[Detected change data]
________________________________________

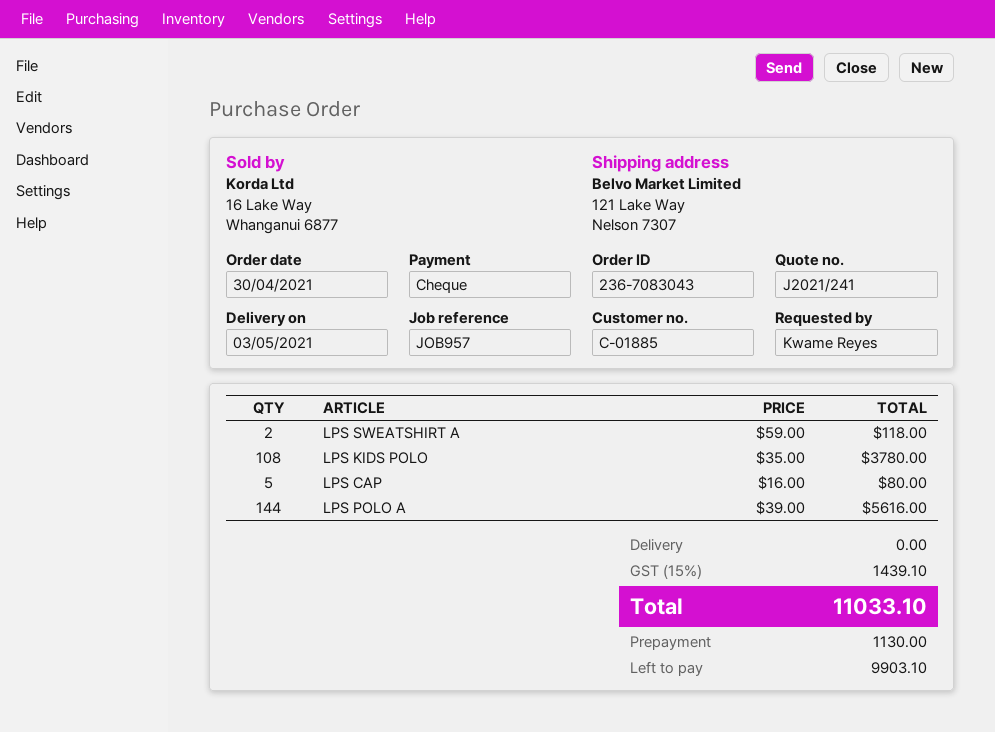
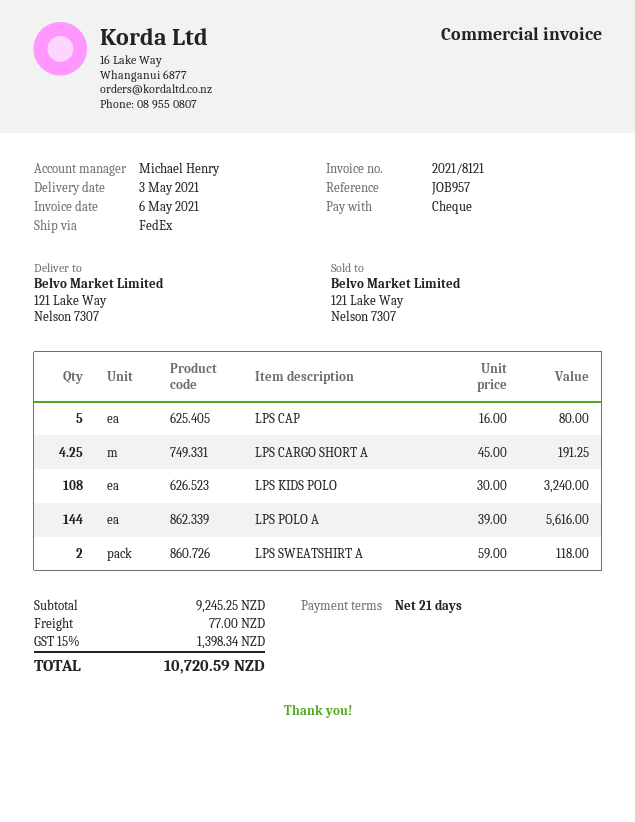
LPS KIDS POLO: 108 x 35.00 = 3780.00 -> 108 x 30.00 = 3240.00
LPS CARGO SHORT A: none -> 4.25 x 45.00 = 191.25
shipping: 0.00 -> 77.00
tax: 15% = 1439.10 -> 15% = 1398.34
total: 11033.10 -> 10720.59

________________________________________

YOUR OBJECTIVE:
If an entry holds a picture, skip the picture and print the rest of the data exactly.

SOLUTION BELOW:
LPS KIDS POLO: 108 x 35.00 = 3780.00 -> 108 x 30.00 = 3240.00
LPS CARGO SHORT A: none -> 4.25 x 45.00 = 191.25
shipping: 0.00 -> 77.00
tax: 15% = 1439.10 -> 15% = 1398.34
total: 11033.10 -> 10720.59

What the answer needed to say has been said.